During the good period my wife took a job which was relatively low stress compared to what she was used to. She didn't have much choice it was what she could find. Things were good. Then as mentioned this past May she took this more demanding higher paying job and that's when I started noticing things falling apart again. I tried to prevent another breakdown but maybe didn't do enough. I don't know I wish I could go back and try something else but I can't. She is more irritable. Seemingly blames me for all of life's problems.
I am confused and hurt. I thought she might be cheating on me again (she denies the trist with the trainer was cheating but it was). She insists she's not. Some snooping and her schedule make me believe she is not. I mean unless she is an evil mastermind I doubt she is.
We are seeing a new therapist, but our joint sessions seems to strain things more so we have been doing solo sessions. Things seem to start getting better and progressing, then she regresses again.
Its very hot and cold. She expects me to carry on doing everything a husband would do. She texts me when she gets yelled at at work and needs comfort. When she was sick recently I stayed home to take her to the doctor and make her soup. She locked her keys in the car and calls me. She asks for back or foot rubs when she is sore from the gym or wearing heels. We have our normal nightly routine where we watch TV together and chat. We do things together as a family (i.e. have a short Disney trip planned this weekend and a trip to NY for Christmas). But in the end she won't let me (or invite me because I've stopped asking) back into bed and obviously no sex or intimacy. Prior to 4 months ago we were pretty routinely getting it in at least 4 times per month, before her new job even more.

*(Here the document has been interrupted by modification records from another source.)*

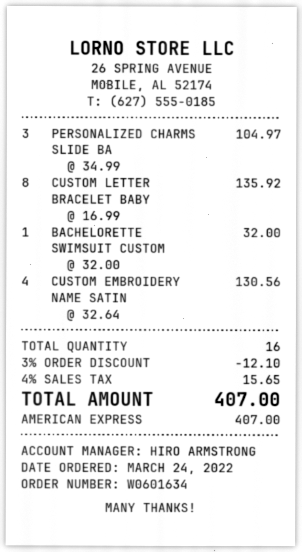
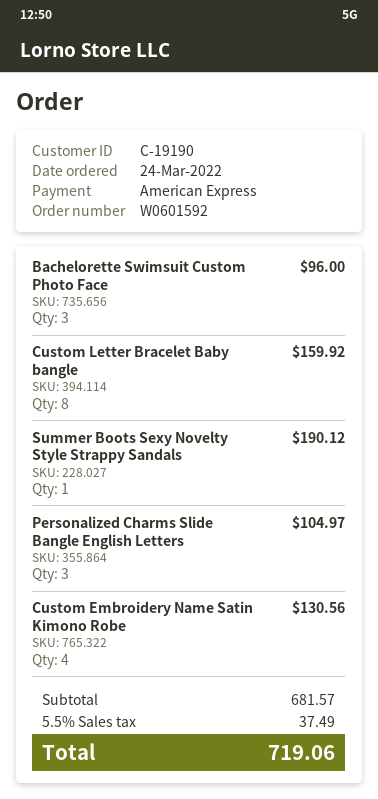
order number: W0601634 -> W0601592
CUSTOM LETTER BRACELET BABY: 8 for 135.92 -> 8 for 159.92
BACHELORETTE SWIMSUIT CUSTOM: 1 for 32.00 -> 3 for 96.00
Summer Boots Sexy Novelty Style Strappy Sandals: none -> 1 for 190.12
discount: 3% = 12.10 -> none
tax: 4% = 15.65 -> 5.5% = 37.49
total: 407.00 -> 719.06

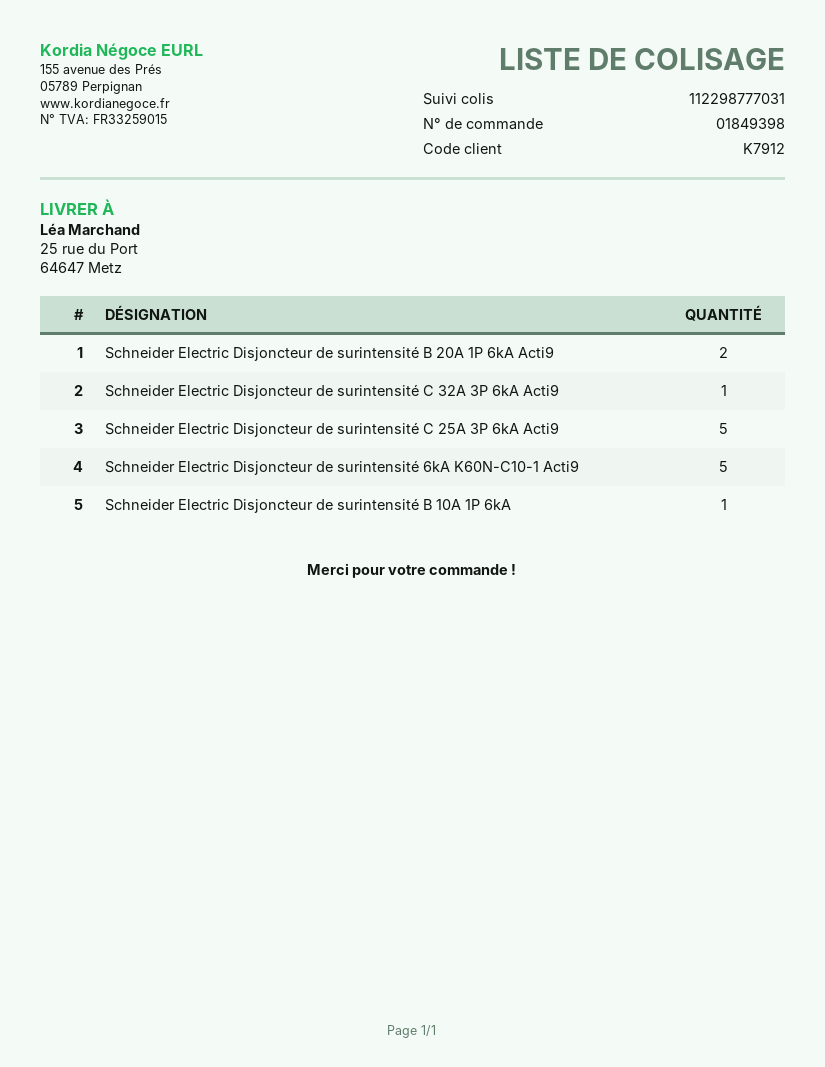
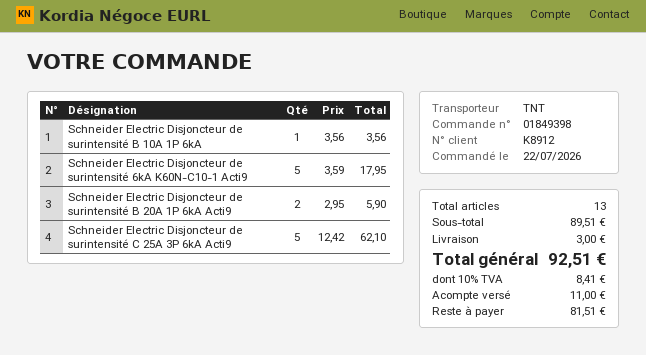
customer number: K7912 -> K8912
Schneider Electric Disjoncteur de surintensité C 32A 3P 6kA Acti9: 1 -> none

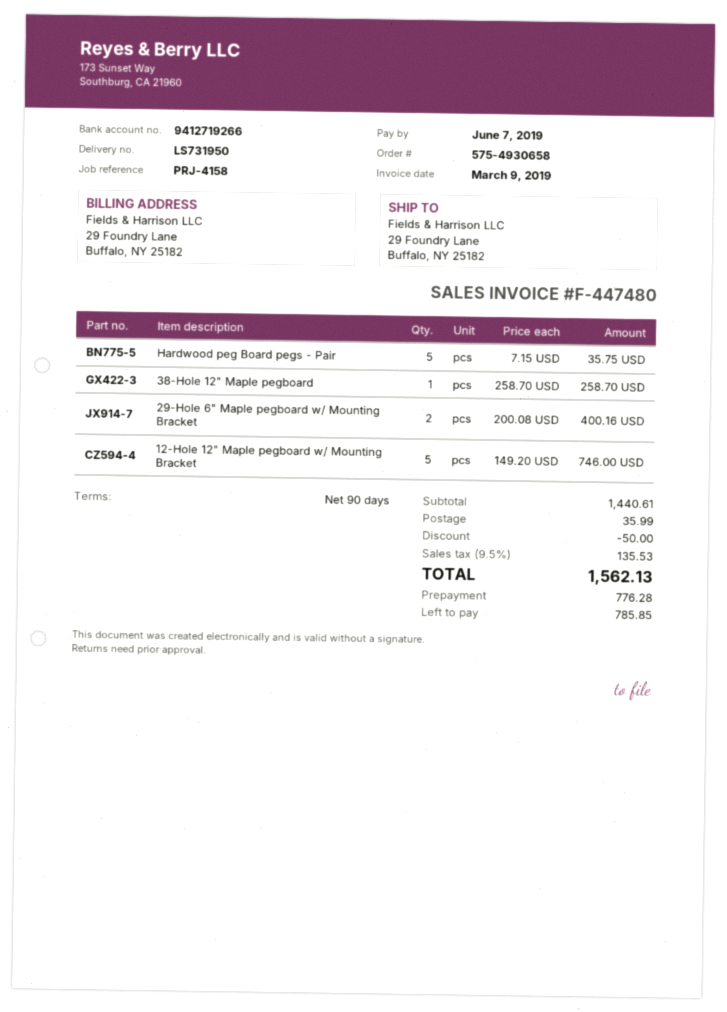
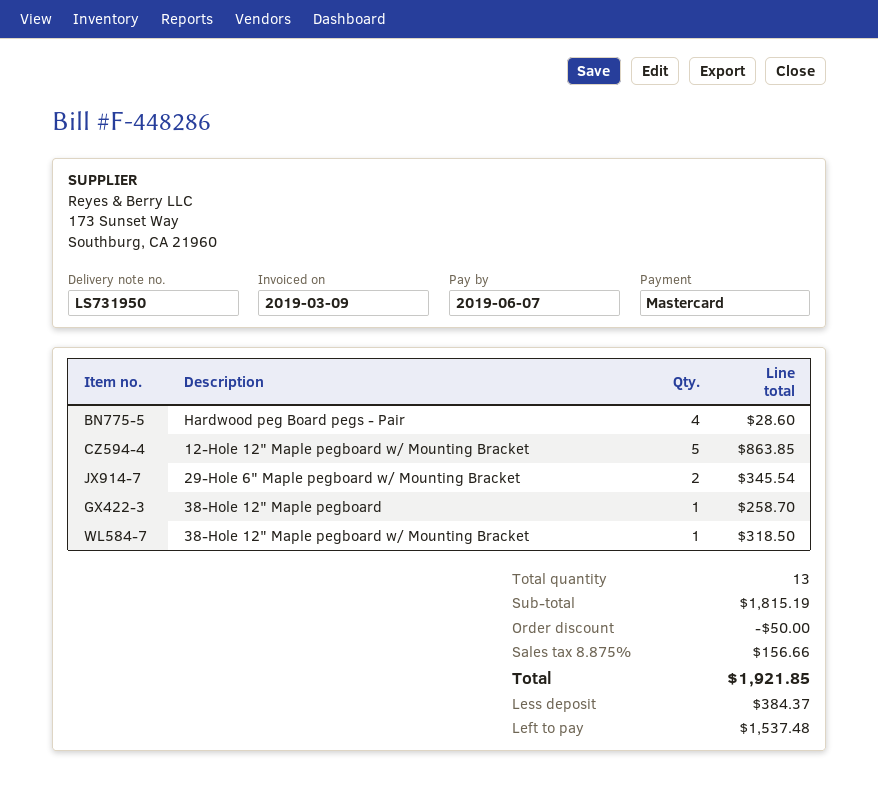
invoice number: F-447480 -> F-448286
Hardwood peg Board pegs - Pair: 5 for 35.75 -> 4 for 28.60
29-Hole 6" Maple pegboard w/ Mounting Bracket: 2 for 400.16 -> 2 for 345.54
12-Hole 12" Maple pegboard w/ Mounting Bracket: 5 for 746.00 -> 5 for 863.85
38-Hole 12" Maple pegboard w/ Mounting Bracket: none -> 1 for 318.50
subtotal: 1440.61 -> 1815.19
shipping: 35.99 -> none
tax: 9.5% = 135.53 -> 8.875% = 156.66
total: 1562.13 -> 1921.85
deposit: 776.28 -> 384.37
balance: 785.85 -> 1537.48

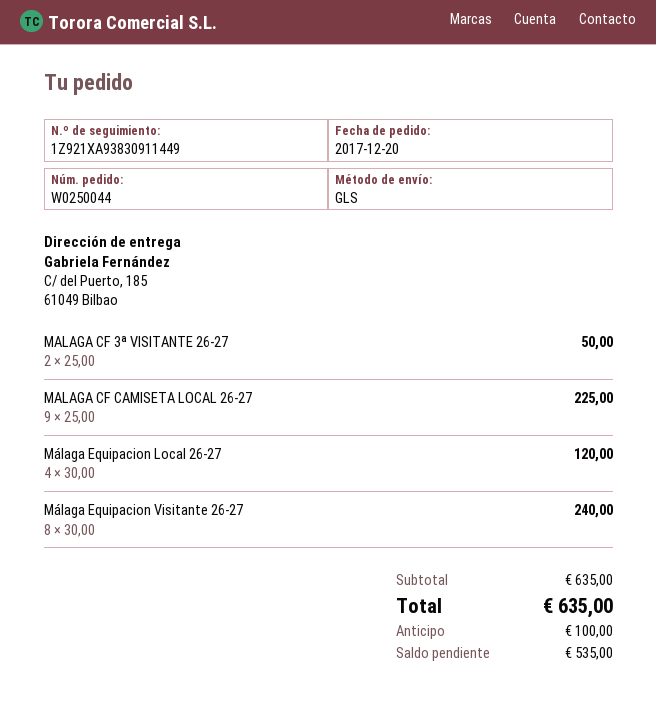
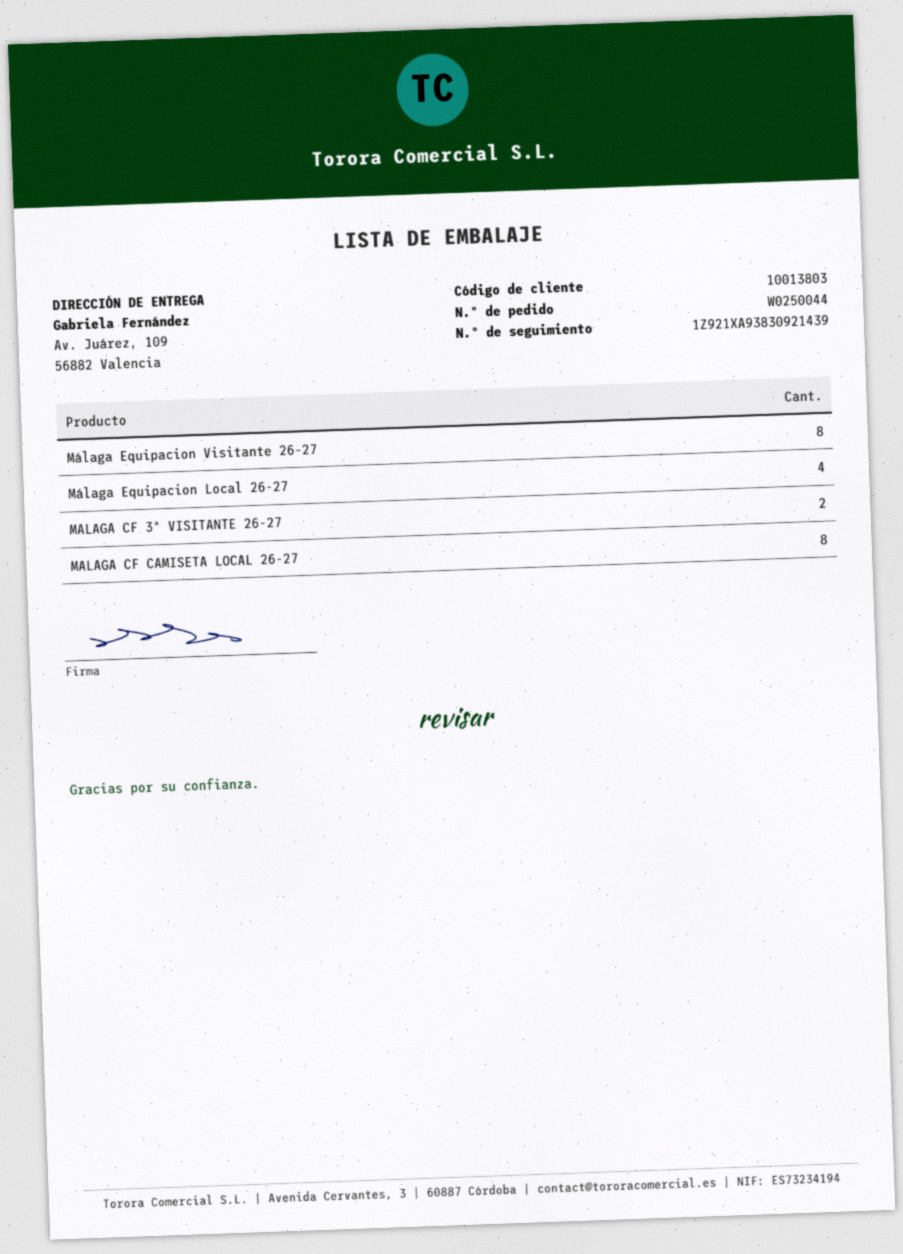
tracking number: 1Z921XA93830911449 -> 1Z921XA93830921439
ship to: C/ del Puerto, 185, 61049 Bilbao -> Av. Juárez, 109, 56882 Valencia
MALAGA CF CAMISETA LOCAL 26-27: 9 -> 8

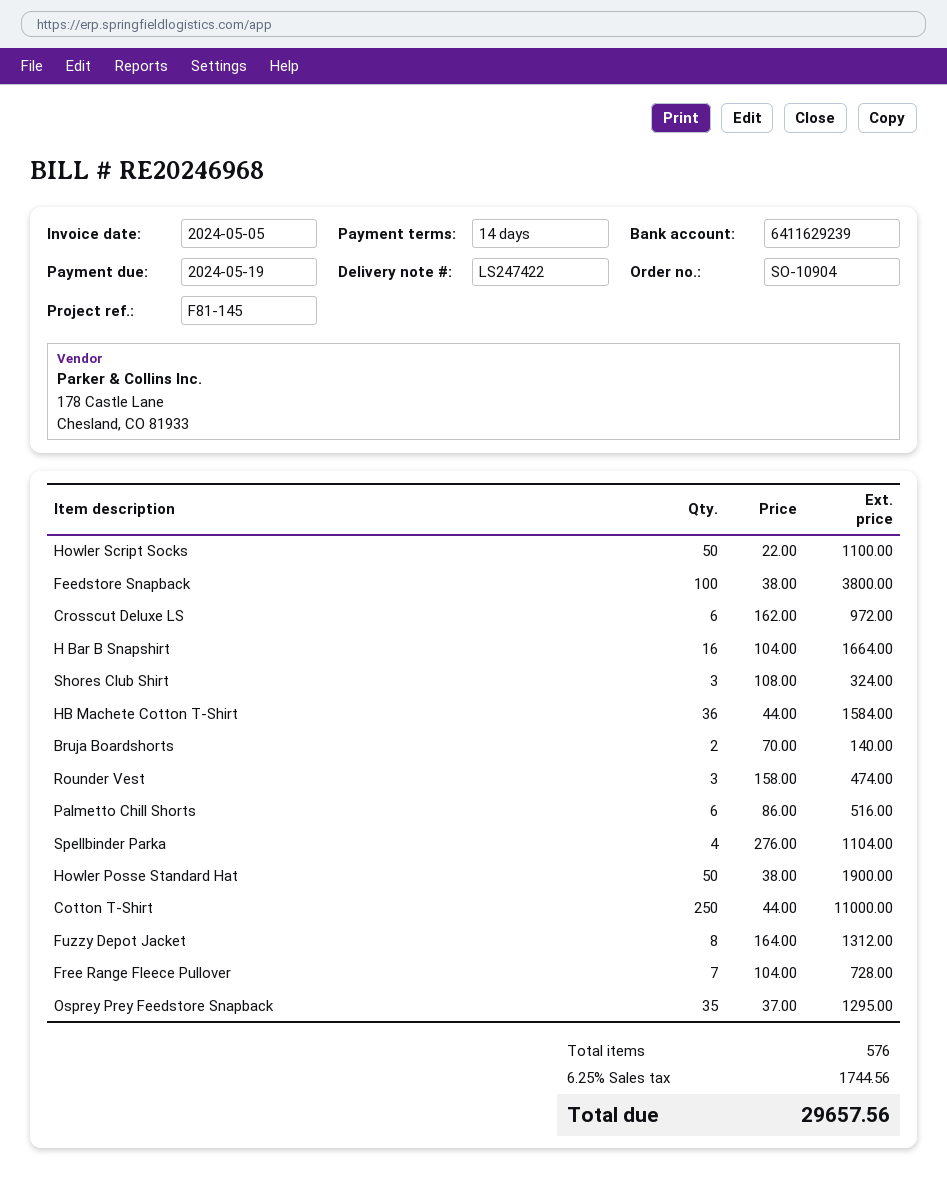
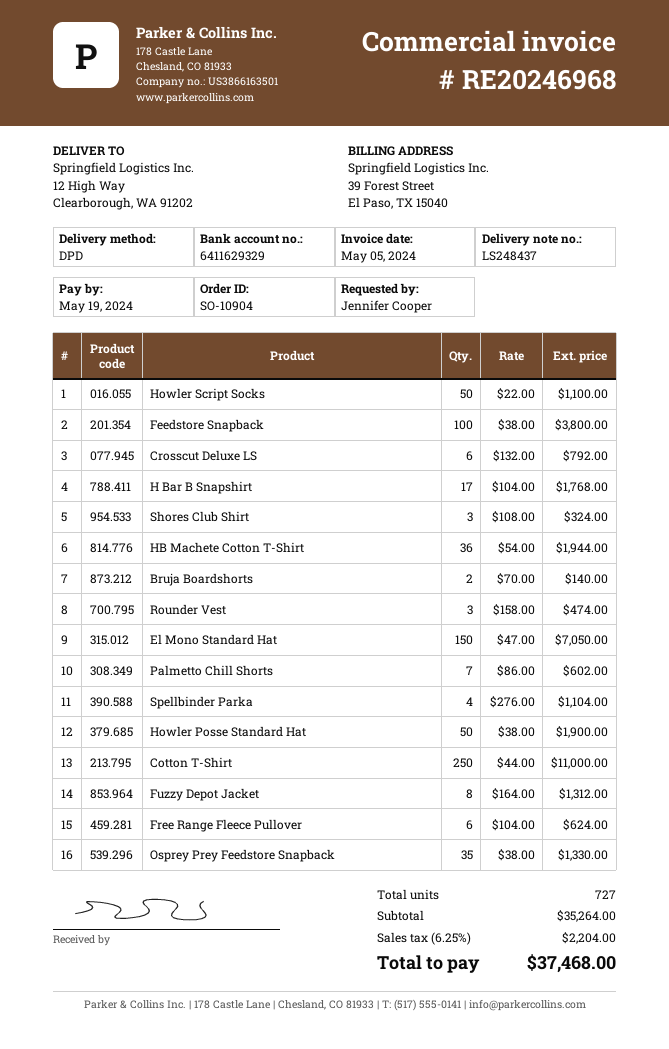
delivery note number: LS247422 -> LS248437
bank account: 6411629239 -> 6411629329
Crosscut Deluxe LS: 6 x 162.00 = 972.00 -> 6 x 132.00 = 792.00
H Bar B Snapshirt: 16 x 104.00 = 1664.00 -> 17 x 104.00 = 1768.00
HB Machete Cotton T-Shirt: 36 x 44.00 = 1584.00 -> 36 x 54.00 = 1944.00
Palmetto Chill Shorts: 6 x 86.00 = 516.00 -> 7 x 86.00 = 602.00
Free Range Fleece Pullover: 7 x 104.00 = 728.00 -> 6 x 104.00 = 624.00
Osprey Prey Feedstore Snapback: 35 x 37.00 = 1295.00 -> 35 x 38.00 = 1330.00
El Mono Standard Hat: none -> 150 x 47.00 = 7050.00
total quantity: 576 -> 727
tax: 6.25% = 1744.56 -> 6.25% = 2204.00
total: 29657.56 -> 37468.00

She still undresses in front of me, showers in front of me. It's very difficult for me. I'm very attracted to her. I love her (or a version of her I know she can be when she is less stressed). I know 4 months without sex isn't that long, I've seen people posting going years without it. I'm trying to be patient and understanding and more helpful. The more I do though the more I am asked to do. I'm not perfect and mess some stuff up or forget stuff and she always uses it to confirm her feelings that I suck. Its hurting my confidence and affecting my performance at work. It's like I can do a million things right and the one mess up erases it all. She is hard on me and verbally so. I'm usually able to let it roll off my back, but I have Sicilian blood in me and when in the wrong mood I snap back sometimes making it even worse.
She sometimes will come over and hug me, usually while I'm sleeping and plant a kiss on my head. Sometimes she kisses me hello and goodbye before work, sometimes she pulls away with a nasty look when I try to kiss her or hug her. That hurts.
Strangely my wife would sometimes initiate sex with me in her sleep. When I was in bed with her and I'd be sleeping too it would sometimes turn to sex. She would remember that we had sex the next day but did not remember initiating it. Pretty recently I tried to wake her up (she fell asleep on the couch) to get her to bed and she started making out with me. I laughed it off woke her up more fully and put her in bed. If we're both sleeping that's one thing but I was awake and it would have been wrong, as nice as the kiss was, to try and get more out of it. It's almost as though there is a part of her deep inside that wants me and is trying to get out. I don't know it's confusing.
I know the above is a lot. Any comments, advice or observations would be appreciated. I think just typing this all out was very therapeutic for me.